Ways To Combat Seasonal Depression in the Fall

woman in snow

Seasonal affective disorder is a condition that commonly begins in the autumn and lasts throughout the winter. This condition is also referred to as SAD because it makes an individual feel mentally depressed and physically unenergetic for several months.

The condition of SAD primarily occurs in geographic regions where there is less daily sunlight as winter approaches. SAD is diagnosed in children, teenagers and adults of both genders, leading to more than 3 million cases of the condition each year in the United States.

Ways to Deal with SAD

Way 1: Increase Natural Lighting in Your Home or Office

Additional exposure to natural light throughout the day is essential for overcoming the symptoms from this depressive disorder. If you can open the draperies or window blinds during the day, then it can help alleviate your lethargy. Try to sit near a window with the sunlight flowing into your eyes for the most benefits. When you own a home, adding window or skylights is also recommended.

Way 2: Keep a Regular Sleeping Schedule

Maintaining a regular sleeping schedule each night is vital for overcoming SAD symptoms. This can seem difficult when it is darker in the morning when you wake up and when it gets darker sooner in the evening. In addition, the time changes associated with daylight saving time can also increase your feelings of depression. However, keeping the same sleeping pattern will regulate your brain’s circadian rhythms.

Way 3: Eat a Healthy Diet

The cold temperatures of autumn may lead to cravings for comfort foods such as macaroni and cheese or tasty baked goods, but this high carbohydrate diet can make you feel more lethargic. Continue to consume a nutritious diet of vegetables and fruits along with lean proteins so that you won’t gain weight while you are feeling depressed in the winter from SAD.

Way 4: Prescription Medications for Depression

If you are overwhelmed with depressive feelings, then you should visit a psychologist for a prescription for antidepressant medications. Taking medications is helpful, but you should also use other methods for overcoming your seasonal affective disorder because antidepressants are a short-term solution.

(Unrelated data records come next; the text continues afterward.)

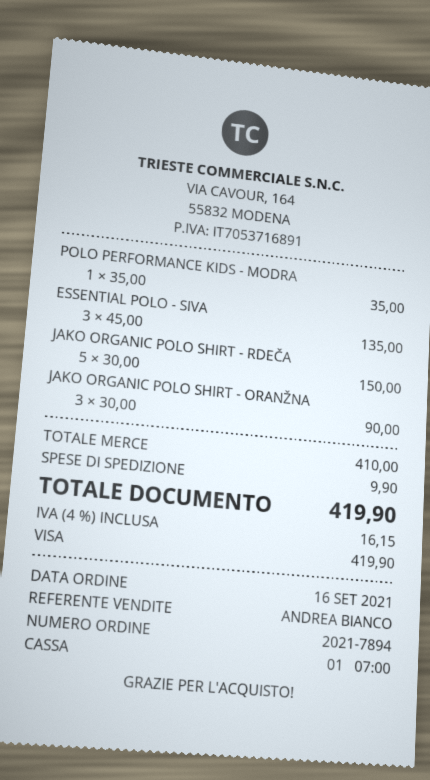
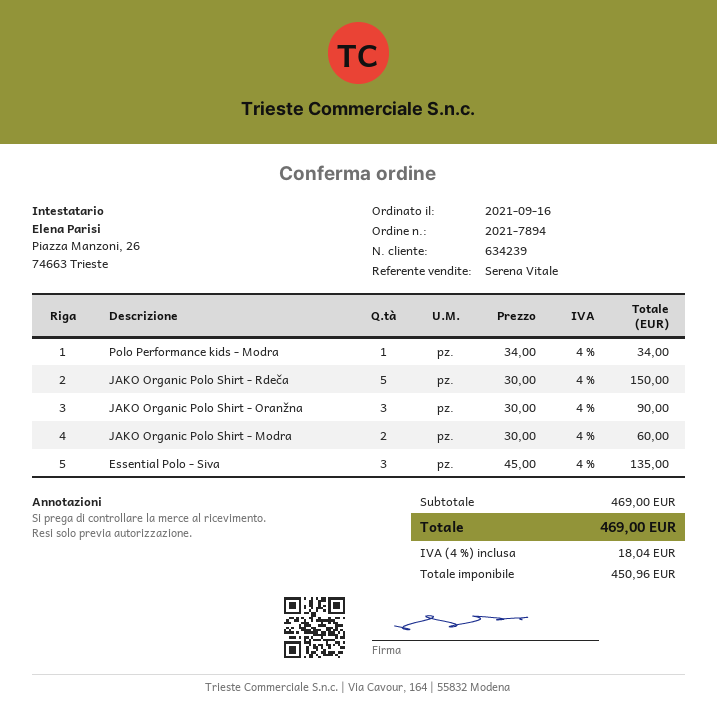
sales rep: ANDREA BIANCO -> Serena Vitale
POLO PERFORMANCE KIDS - MODRA: 1 x 35.00 = 35.00 -> 1 x 34.00 = 34.00
JAKO Organic Polo Shirt - Modra: none -> 2 x 30.00 = 60.00
subtotal: 410.00 -> 469.00
shipping: 9.90 -> none
tax: 4% = 16.15 -> 4% = 18.04
total: 419.90 -> 469.00

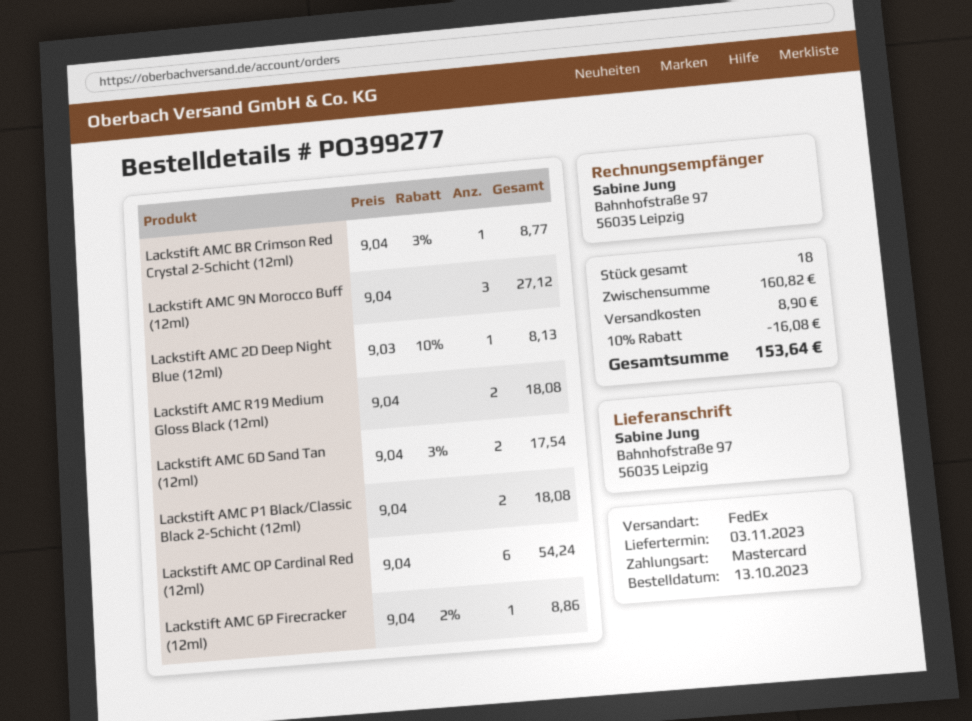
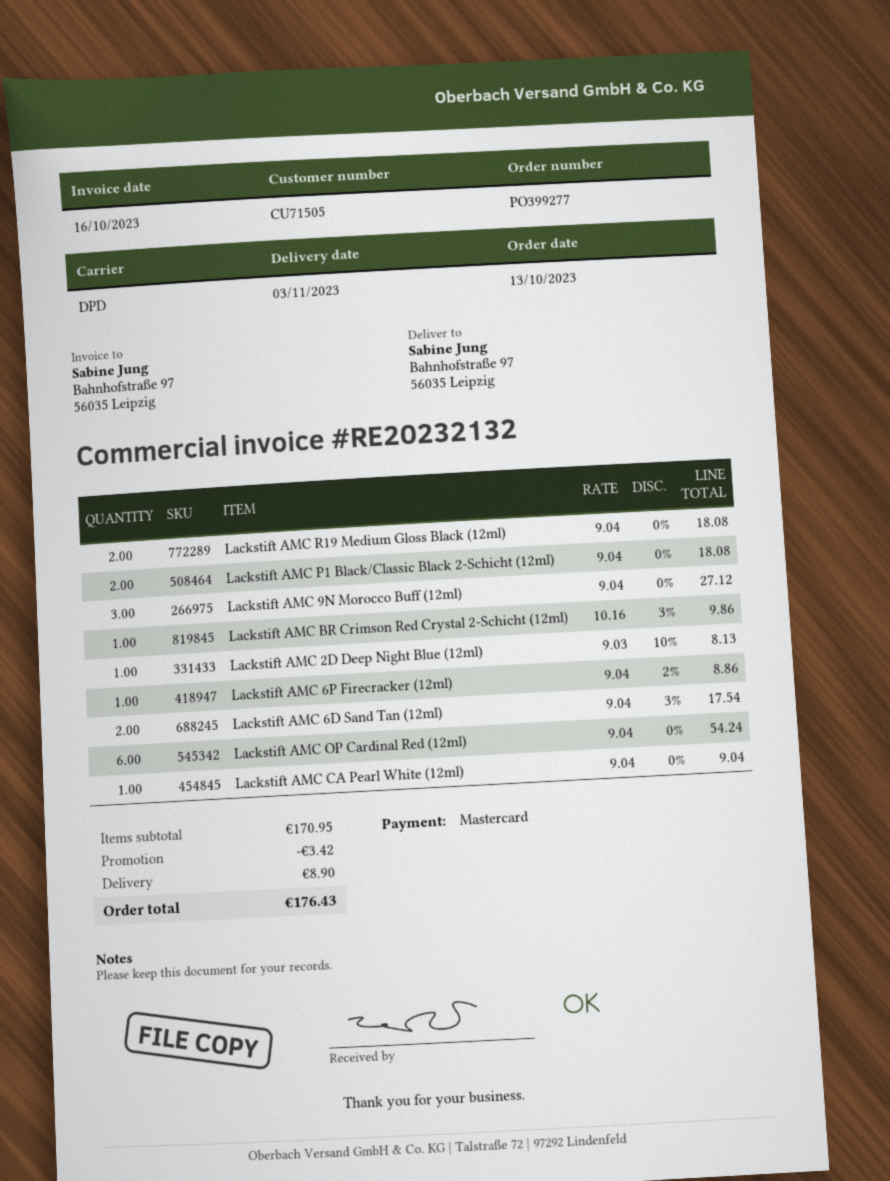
shipping method: FedEx -> DPD
Lackstift AMC BR Crimson Red Crystal 2-Schicht (12ml): 1 x 9.04 - 3% = 8.77 -> 1 x 10.16 - 3% = 9.86
Lackstift AMC CA Pearl White (12ml): none -> 1 x 9.04 = 9.04
subtotal: 160.82 -> 170.95
discount: 16.08 -> 3.42
total: 153.64 -> 176.43

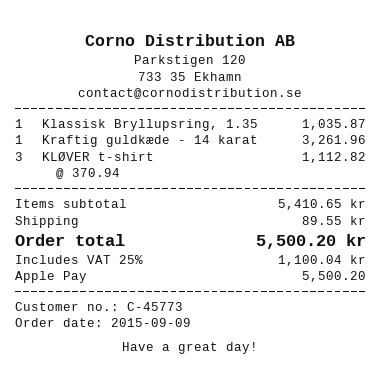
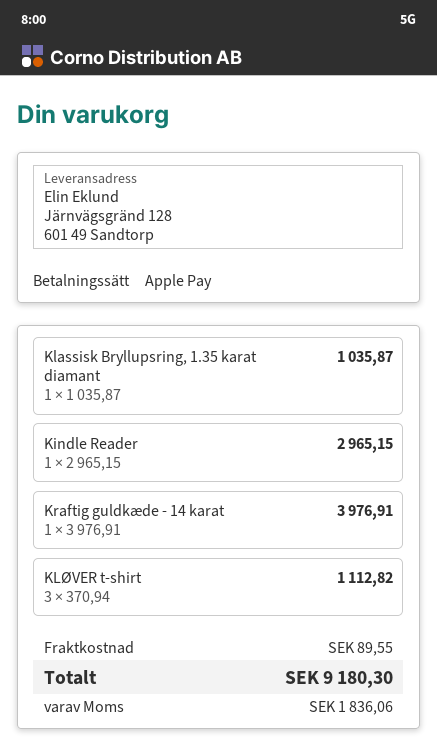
Kraftig guldkæde - 14 karat: 1 x 3261.96 = 3261.96 -> 1 x 3976.91 = 3976.91
Kindle Reader: none -> 1 x 2965.15 = 2965.15
tax: 1100.04 -> 1836.06
total: 5500.20 -> 9180.30

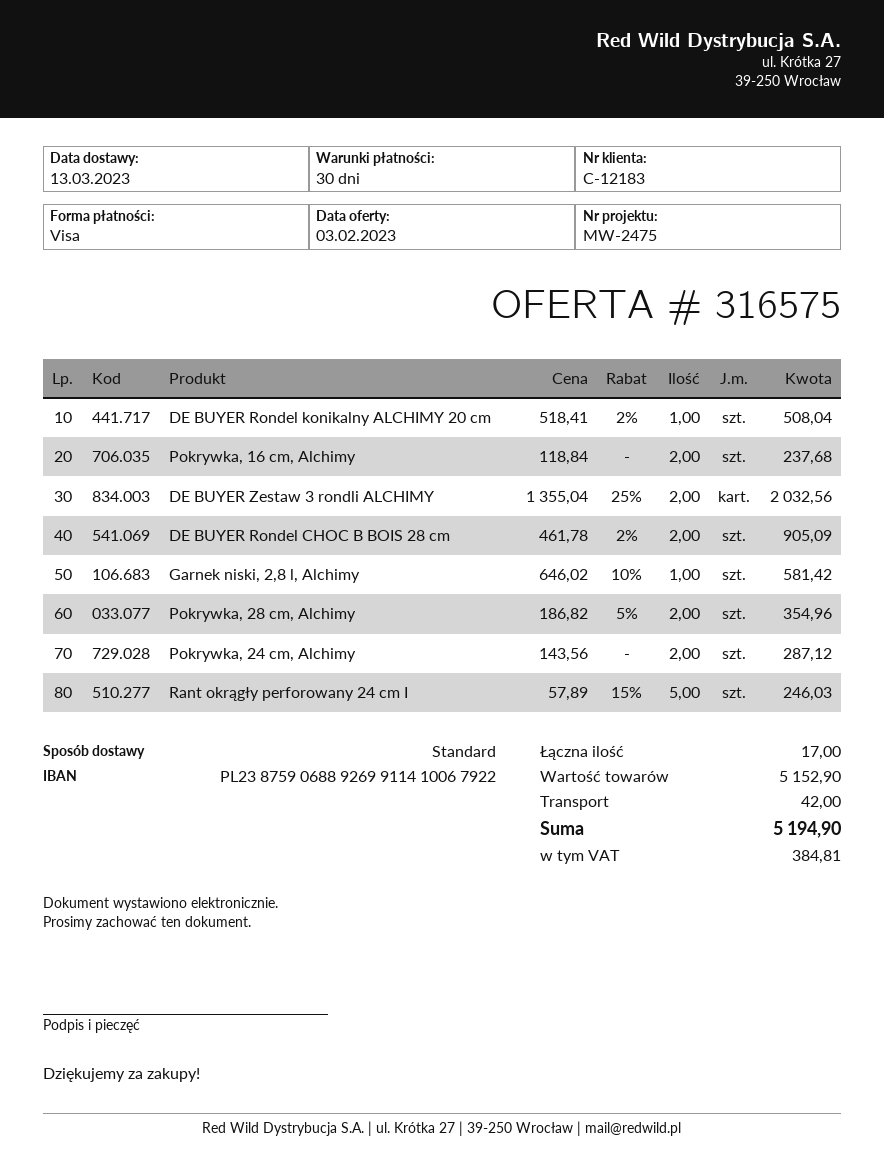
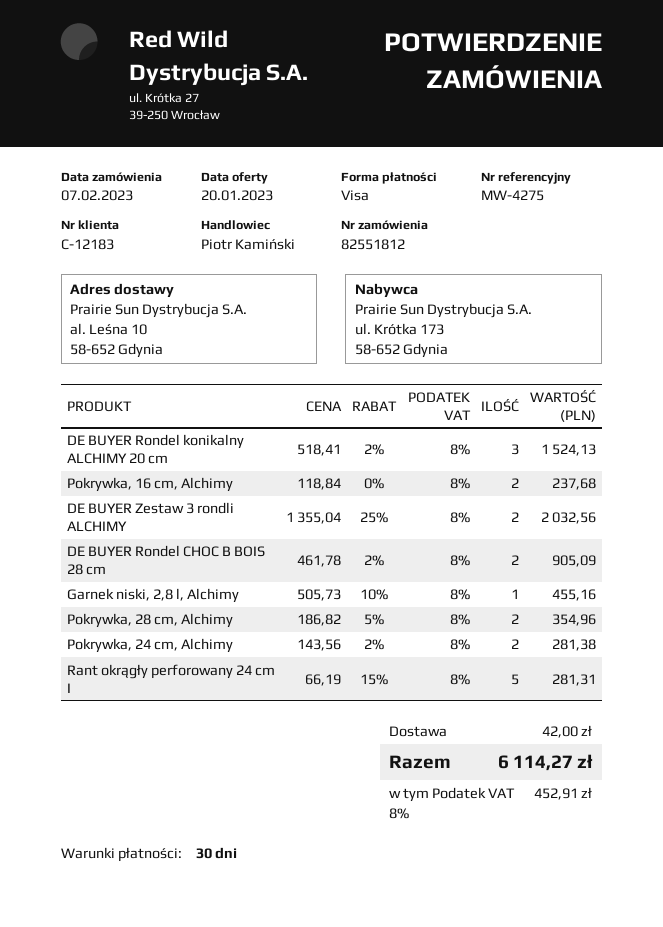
quote date: 2023-02-03 -> 2023-01-20
reference: MW-2475 -> MW-4275
DE BUYER Rondel konikalny ALCHIMY 20 cm: 1 x 518.41 - 2% = 508.04 -> 3 x 518.41 - 2% = 1524.13
Garnek niski, 2,8 l, Alchimy: 1 x 646.02 - 10% = 581.42 -> 1 x 505.73 - 10% = 455.16
Pokrywka, 24 cm, Alchimy: 2 x 143.56 = 287.12 -> 2 x 143.56 - 2% = 281.38
Rant okrągły perforowany 24 cm I: 5 x 57.89 - 15% = 246.03 -> 5 x 66.19 - 15% = 281.31
tax: 384.81 -> 452.91
total: 5194.90 -> 6114.27

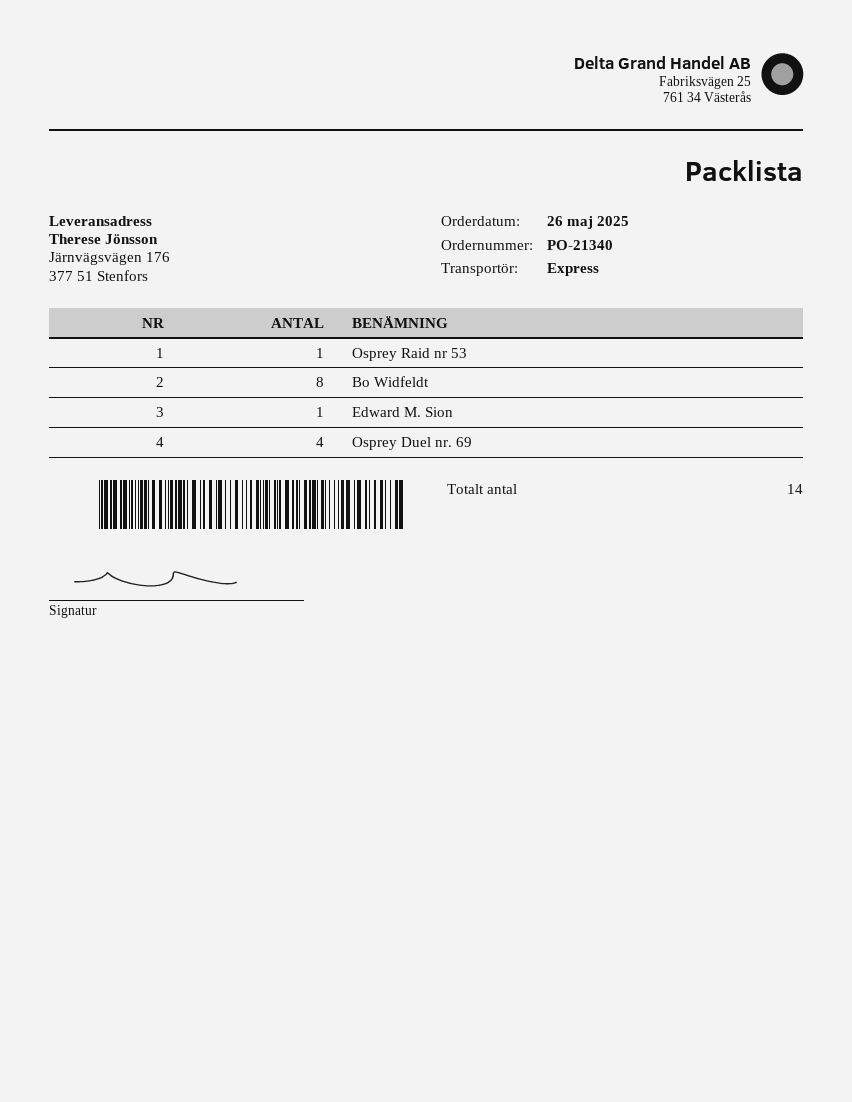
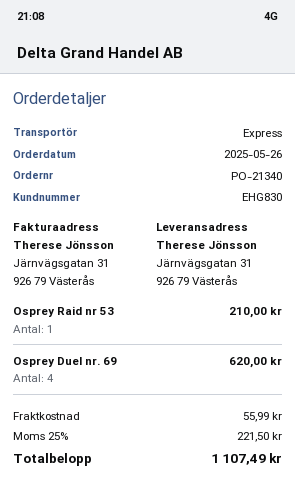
ship to: Järnvägsvägen 176, 377 51 Stenfors -> Järnvägsgatan 31, 926 79 Västerås
Bo Widfeldt: 8 -> none
Edward M. Sion: 1 -> none

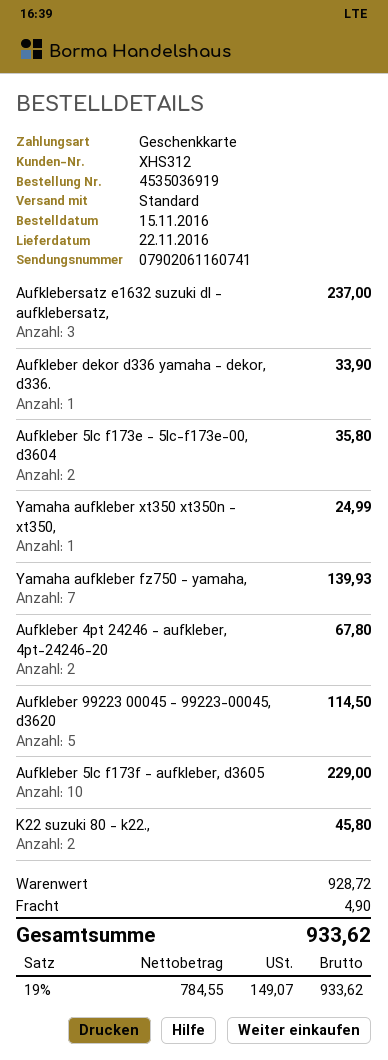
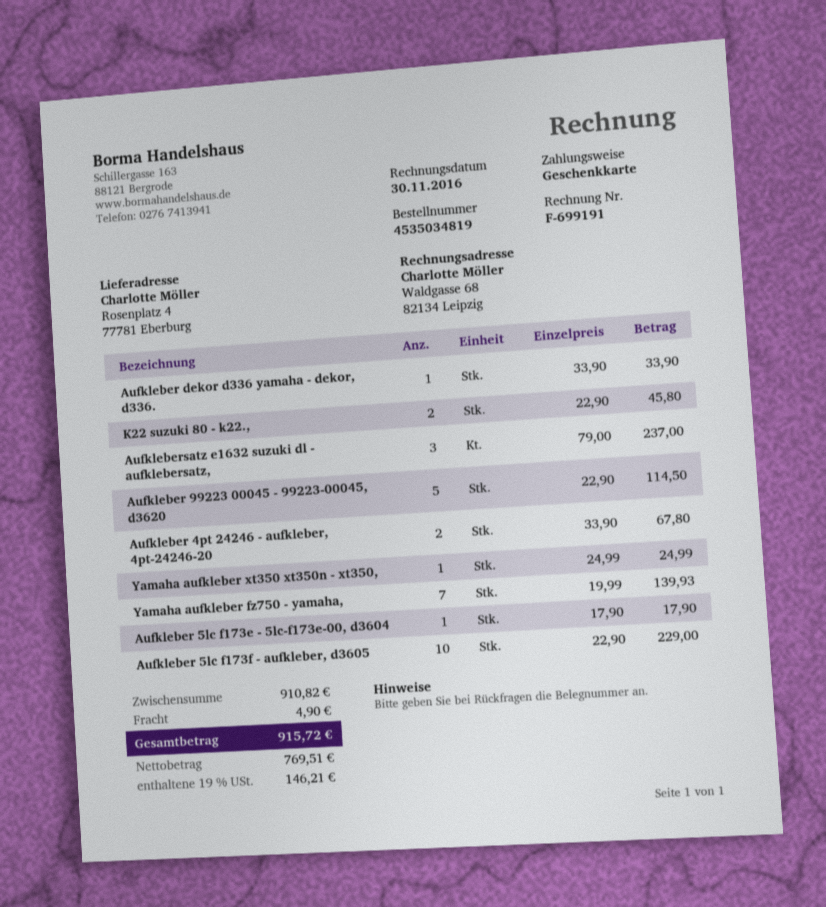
order number: 4535036919 -> 4535034819
Aufkleber 5lc f173e - 5lc-f173e-00, d3604: 2 for 35.80 -> 1 for 17.90
subtotal: 928.72 -> 910.82
net: 784.55 -> 769.51
tax: 19% = 149.07 -> 19% = 146.21
total: 933.62 -> 915.72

Way 5: Daily Physical Activity

Experts recommend daily physical activity to help reduce SAD symptoms. If you can exercise outside, then there are additional benefits from exposure to the sunlight. You don’t need to go outside for several hours to notice a change in your mood because 15 to 30 minutes is helpful. When you can’t exercise outside, make sure to exercise inside instead.

Way 6: Frequent Socialization

In some cases, you may stay at home more during the winter, especially if you have young children to care for or if you are a retiree. However, experts recommend socializing as a way to combat the depressive feelings from SAD. Find a way to get out of your house several times a week to spend time connecting with other people. Sometimes a little one-on-one time can go a long way.

Way 7: Light Boxes

If you live in an area that doesn’t have a lot of sunlight in the winter, then you may consider buying a specialized light box that emits bright lighting similar to sunlight. You can use one of these light boxes at home or in an office, and experts recommend exposure to the bright lighting as much as possible during the day. Make sure to turn off the light box in the late afternoon or evening to help with the regulation of your brain’s circadian rhythms.

Way 8: St. John’s Wort

St. John’s wort is an herbal shrub that has blooms that many individuals believe to be beneficial for overcoming depression. You can find capsules that contain the processed form of this herb, and by taking it according to the directions you may have some relief from the physical and mental problems associated with SAD.

Way 9: Professional Therapy

If you are struggling with SAD, consider a visit to a licensed therapist for talk or cognitive behavioral therapy to help you overcome the feelings associated with seasonal depression. A therapist can also determine if there are other underlying issues that are leading to mental depression and physical lethargy.

Way 10: Vitamin D Supplements

Taking a vitamin D supplement is recommended for people suffering from SAD. Your body creates vitamin D after exposure to sunlight, but many people are deficient in this nutrient, especially during the winter. You can find multivitamins that contain vitamin D, or you can take a vitamin D supplement instead.

Winter can be long, and if you deal with SAD, it can feel endless. There are many ways to help combat the suppressive symptoms of this disorder, so please don’t hesitate to give yourself the help you need, as you need it.